Thursday night’s program at Ravinia gives an indication of how quickly things have normalized over recent weeks. When originally announced, Marin Alsop was to have conducted the Chicago Symphony Orchestra in Mahler’s Symphony No. 4–that is, Klaus Simon’s 2007 chamber reduction, in order to adhere to spring restrictions limiting the number of musicians onstage.      

Yet Thursday night, Alsop and the CSO gave us the Full Gustav—Mahler’s Fourth with its original large orchestral resources and every note intact as scored.  

That should have been a cause for celebration. There was much inspired playing that demonstrates that the CSO remains a top Mahler band—even with less-frequent Mahler performances over the tenure of Riccardo Muti, who has stated his lack of sympathy for the Austrian composer’s music. (Let’s hope that Mahler returns to a more prominent place at Orchestra Hall in the not-too-distant future.)

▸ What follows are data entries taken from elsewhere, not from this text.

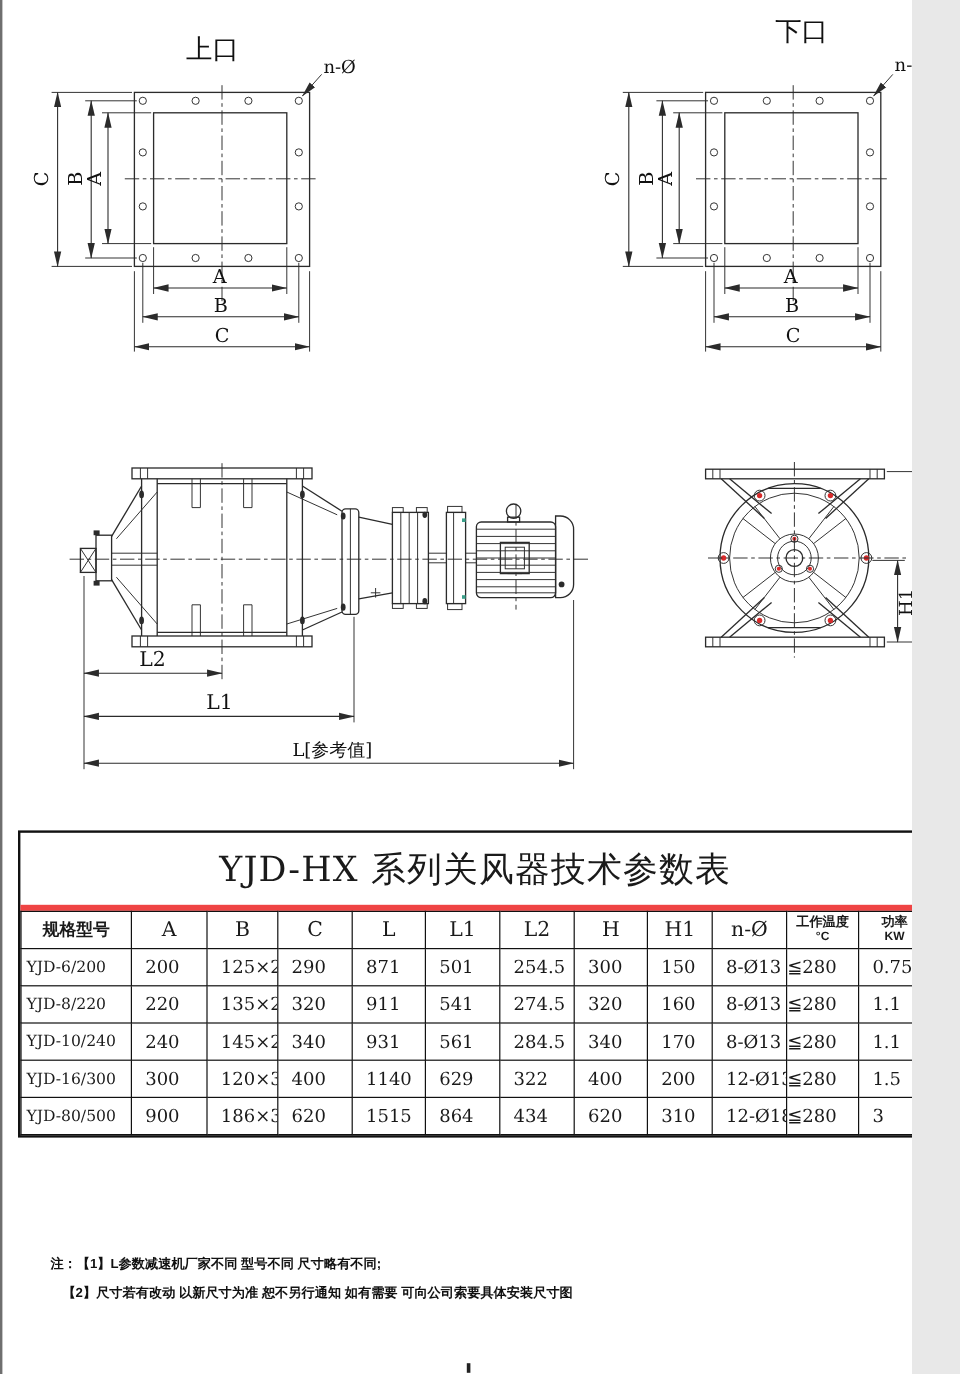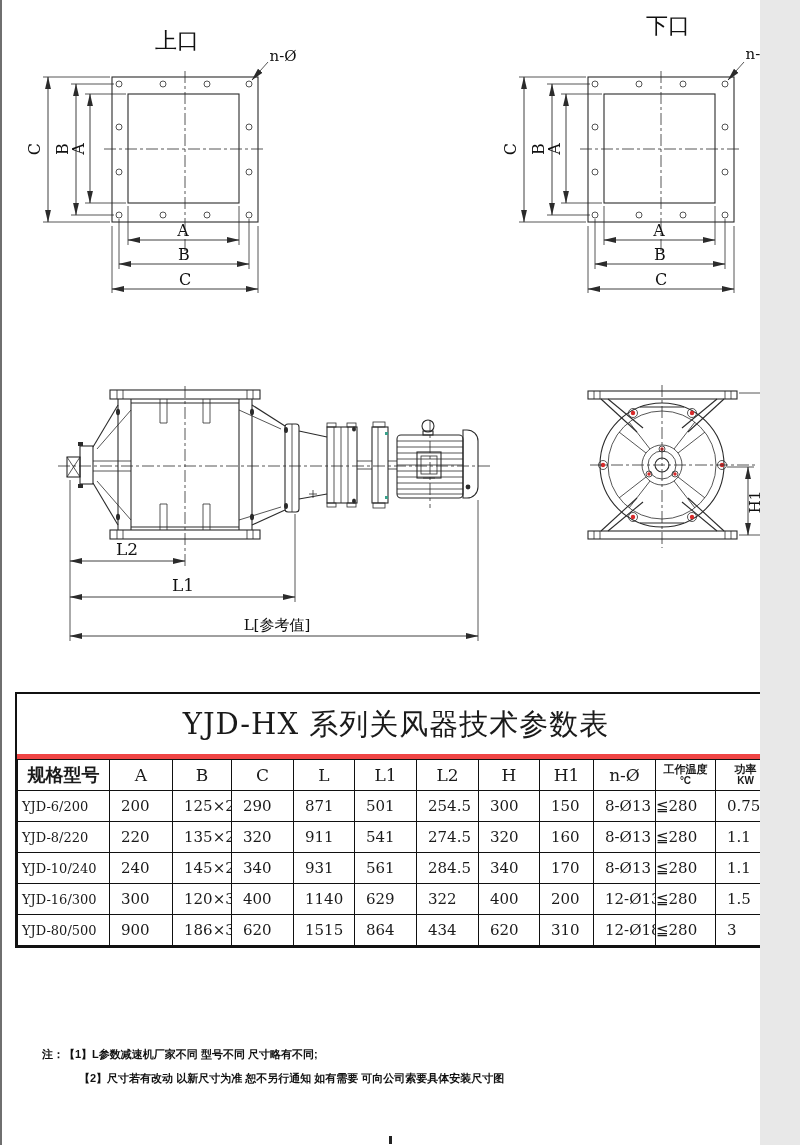--- a/index.html
+++ b/index.html
@@ -23,31 +23,31 @@
   .t-dim-l{font-size:17px;}
 
   
   #spec-table-wrap{position:absolute;left:15px;top:692px;width:758px;border:2px solid #111;background:#fff;}
   #spec-title{height:60px;line-height:60px;text-align:center;border-bottom:5px solid #ef4444;
               font-family:"DejaVu Serif","Liberation Serif",serif;font-size:29px;letter-spacing:1px;white-space:nowrap;}
   table.spec{border-collapse:collapse;table-layout:fixed;width:100%;}
   table.spec th,table.spec td{border:1px solid #111;height:30px;padding:0;overflow:hidden;white-space:nowrap;
               font-family:"DejaVu Serif","Liberation Serif",serif;}
   table.spec th{font-weight:normal;font-size:17px;text-align:center;}
-  table.spec th.cjk{font-size:18px;font-weight:bold;font-family:"Liberation Sans",sans-serif;}
+  table.spec th.cjk{font-size:14px;font-weight:bold;font-family:"Liberation Sans",sans-serif;}
   table.spec th.twoline{font-size:11px;font-weight:bold;line-height:1.05;font-family:"Liberation Sans",sans-serif;}
   table.spec th.twoline .h-sub{font-size:10px;font-weight:bold;}
   table.spec td{font-size:15px;text-align:left;padding-left:11px;}
   table.spec td.model{font-size:13px;padding-left:4px;}
   table.spec td.temp{text-align:left;padding-left:0;}
 
   
   #notes{position:absolute;left:42px;top:1042px;font-size:11px;font-weight:bold;line-height:24px;
          font-family:"Liberation Sans",sans-serif;color:#111;white-space:nowrap;}
-  #notes .indent{margin-left:37px;}
+  #notes .indent{margin-left:10px;}
   #bottom-mark{position:absolute;left:389px;top:1136px;width:3px;height:8px;background:#222;}
 </style>
 </head>
 <body>
 
 <div id="page">
   <div id="page-edge"></div>
 
   <svg id="drawing" width="800" height="690" viewBox="0 0 800 690">
     <defs>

Yet sadly, even with some fine playing, Thursday’s CSO performance of Mahler’s intimate Fourth was a great disappointment, and one that starkly highlighted the limitations of Ravinia’s current chief conductor in this repertoire.

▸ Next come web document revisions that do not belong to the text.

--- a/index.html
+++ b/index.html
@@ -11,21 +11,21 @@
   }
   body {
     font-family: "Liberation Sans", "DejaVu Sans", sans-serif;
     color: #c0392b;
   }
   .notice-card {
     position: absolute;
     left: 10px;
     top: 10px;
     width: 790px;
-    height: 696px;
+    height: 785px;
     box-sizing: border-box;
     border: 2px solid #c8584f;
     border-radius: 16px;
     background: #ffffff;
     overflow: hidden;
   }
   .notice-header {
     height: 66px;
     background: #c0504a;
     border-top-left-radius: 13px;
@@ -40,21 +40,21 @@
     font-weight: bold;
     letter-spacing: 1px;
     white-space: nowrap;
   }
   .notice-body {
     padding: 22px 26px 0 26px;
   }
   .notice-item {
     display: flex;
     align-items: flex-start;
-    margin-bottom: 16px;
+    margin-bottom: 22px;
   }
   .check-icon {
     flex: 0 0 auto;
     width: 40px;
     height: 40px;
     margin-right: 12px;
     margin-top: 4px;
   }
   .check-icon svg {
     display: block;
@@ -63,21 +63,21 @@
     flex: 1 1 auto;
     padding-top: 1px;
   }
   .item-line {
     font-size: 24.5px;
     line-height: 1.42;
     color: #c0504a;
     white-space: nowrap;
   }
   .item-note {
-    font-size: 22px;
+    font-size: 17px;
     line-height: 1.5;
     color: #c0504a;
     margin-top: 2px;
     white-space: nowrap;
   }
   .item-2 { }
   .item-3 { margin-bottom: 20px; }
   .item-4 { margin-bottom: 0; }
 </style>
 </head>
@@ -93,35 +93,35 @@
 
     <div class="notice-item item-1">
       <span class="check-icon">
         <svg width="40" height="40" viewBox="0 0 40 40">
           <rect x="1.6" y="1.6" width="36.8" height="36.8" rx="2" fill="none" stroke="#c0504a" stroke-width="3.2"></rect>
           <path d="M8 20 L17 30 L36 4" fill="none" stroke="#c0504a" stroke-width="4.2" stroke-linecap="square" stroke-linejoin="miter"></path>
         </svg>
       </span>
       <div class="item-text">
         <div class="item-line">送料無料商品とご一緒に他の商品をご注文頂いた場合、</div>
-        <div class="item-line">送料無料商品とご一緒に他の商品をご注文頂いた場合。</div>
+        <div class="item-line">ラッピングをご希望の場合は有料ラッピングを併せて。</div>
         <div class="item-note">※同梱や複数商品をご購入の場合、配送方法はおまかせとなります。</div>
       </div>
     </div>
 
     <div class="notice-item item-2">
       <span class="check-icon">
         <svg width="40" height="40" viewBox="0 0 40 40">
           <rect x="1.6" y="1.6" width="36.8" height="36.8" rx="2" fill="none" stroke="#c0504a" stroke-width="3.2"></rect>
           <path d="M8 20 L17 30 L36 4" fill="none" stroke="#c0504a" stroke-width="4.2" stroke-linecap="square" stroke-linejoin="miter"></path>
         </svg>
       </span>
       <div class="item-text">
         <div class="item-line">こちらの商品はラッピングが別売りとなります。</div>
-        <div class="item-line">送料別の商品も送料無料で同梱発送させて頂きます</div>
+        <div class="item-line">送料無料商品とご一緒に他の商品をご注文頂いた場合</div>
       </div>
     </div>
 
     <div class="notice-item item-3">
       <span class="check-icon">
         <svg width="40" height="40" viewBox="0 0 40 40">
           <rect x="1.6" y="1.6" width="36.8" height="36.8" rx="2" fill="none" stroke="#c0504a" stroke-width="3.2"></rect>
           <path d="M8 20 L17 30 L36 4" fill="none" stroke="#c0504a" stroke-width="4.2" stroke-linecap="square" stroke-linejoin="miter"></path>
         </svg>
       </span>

From the opening bars where the antic sleigh bells were nearly inaudible, Alsop led a superficial canter through Mahler’s score. In the long opening movement, she repeatedly ignored or sloughed over Mahler’s scrupulous dynamic and expressive markings with tempos that seemed to have little relation to each other. The bucolic charm and darker existential moments were diluted and blurred together into a generalized architecture. Textures were unrefined, key string solos got buried, and tuttis were loud and raucous with balances left to sort themselves out. Call it the Dummy’s Guide to Mahler 4.

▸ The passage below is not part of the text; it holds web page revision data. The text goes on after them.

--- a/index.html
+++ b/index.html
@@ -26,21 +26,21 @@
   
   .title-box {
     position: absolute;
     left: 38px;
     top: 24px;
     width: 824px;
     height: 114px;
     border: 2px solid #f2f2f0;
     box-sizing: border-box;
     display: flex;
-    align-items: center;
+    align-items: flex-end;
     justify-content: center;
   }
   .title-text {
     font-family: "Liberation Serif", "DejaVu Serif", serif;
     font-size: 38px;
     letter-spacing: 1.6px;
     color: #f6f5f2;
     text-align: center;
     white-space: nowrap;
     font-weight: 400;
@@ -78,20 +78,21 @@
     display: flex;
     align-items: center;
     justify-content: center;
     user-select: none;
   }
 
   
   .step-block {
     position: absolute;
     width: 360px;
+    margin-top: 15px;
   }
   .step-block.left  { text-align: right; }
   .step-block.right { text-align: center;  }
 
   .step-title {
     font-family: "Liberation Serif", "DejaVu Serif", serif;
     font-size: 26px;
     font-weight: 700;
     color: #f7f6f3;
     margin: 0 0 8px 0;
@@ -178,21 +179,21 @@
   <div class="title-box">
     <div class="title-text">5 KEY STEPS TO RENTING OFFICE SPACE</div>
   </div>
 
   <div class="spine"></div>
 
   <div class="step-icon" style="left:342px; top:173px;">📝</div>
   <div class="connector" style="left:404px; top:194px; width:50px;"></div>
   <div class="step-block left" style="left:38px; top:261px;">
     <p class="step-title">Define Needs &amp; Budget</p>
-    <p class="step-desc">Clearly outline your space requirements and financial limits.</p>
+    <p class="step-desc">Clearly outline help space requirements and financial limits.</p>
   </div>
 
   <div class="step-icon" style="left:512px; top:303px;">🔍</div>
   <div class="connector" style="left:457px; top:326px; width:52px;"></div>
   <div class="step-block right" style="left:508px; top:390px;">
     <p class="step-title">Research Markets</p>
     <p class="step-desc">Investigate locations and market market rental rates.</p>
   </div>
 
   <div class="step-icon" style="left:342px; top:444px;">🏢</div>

The hapless quality continued in the second movement. Stephanie Jeong’s devilish down-tuned violin was under-projected yet the associate concertmaster got no help from Alsop with the conductor letting bumptious secondary lines swamp her solos. Alsop’s inability to balance Mahler’s hectic passages led to some bizarre moments, sounding at times like we had segued into a strange and newly unearthed Mahler horn concerto. (Superb playing by principal David Cooper provided some respite amid the over-dominant brass.)

The lyrical third movement is more straightforward and so went better with refined and warmly burnished string playing across all sections. 

Julia Bullock was the soprano soloist in Mahler’s Symphony No. 4 Thursday night. Photo: Patrick Gipson/Ravinia

Making her Ravinia and CSO debuts, Julia Bullock was the soloist in the vocal finale. Even in Mahler performances more idiomatic and successful than this, this solo rarely comes off as the composer intended and so it proved again.

This was likely not Bullock’s fault. The issue seemed either a technical lapse or spacing issue with the soprano perhaps initially standing too far from her mic. Whatever the case, in the pavilion she sounded unamplified, her voice emerging distant and echoey. The latter stanzas sounded a bit better sonically but it’s unfortunate this gifted artist was so ill served in her Ravinia debut.

Even with the sonic issue, Bullock still managed to communicate the essence of the child’s view of heaven text (even if she relied on her winning smile a bit too much). Bullock possesses a pure, youthful soprano ideal for this music and sang with winsome charm of heaven’s feasts, brought apt unease to the darker stanza, and floated the right sense of consolatory contentment in the hushed final section (mercifully allowed to fade into silence unbroken by premature applause). Let’s hope some enterprising presenter invites Bullock back for a full-length recital.

The evening led off with Prokofiev’s short-program-friendly “Classical” Symphony (No. 1). Alsop led a beefy reading that stinted on the charm and rococo refinement, with winds unblended and unkempt tuttis.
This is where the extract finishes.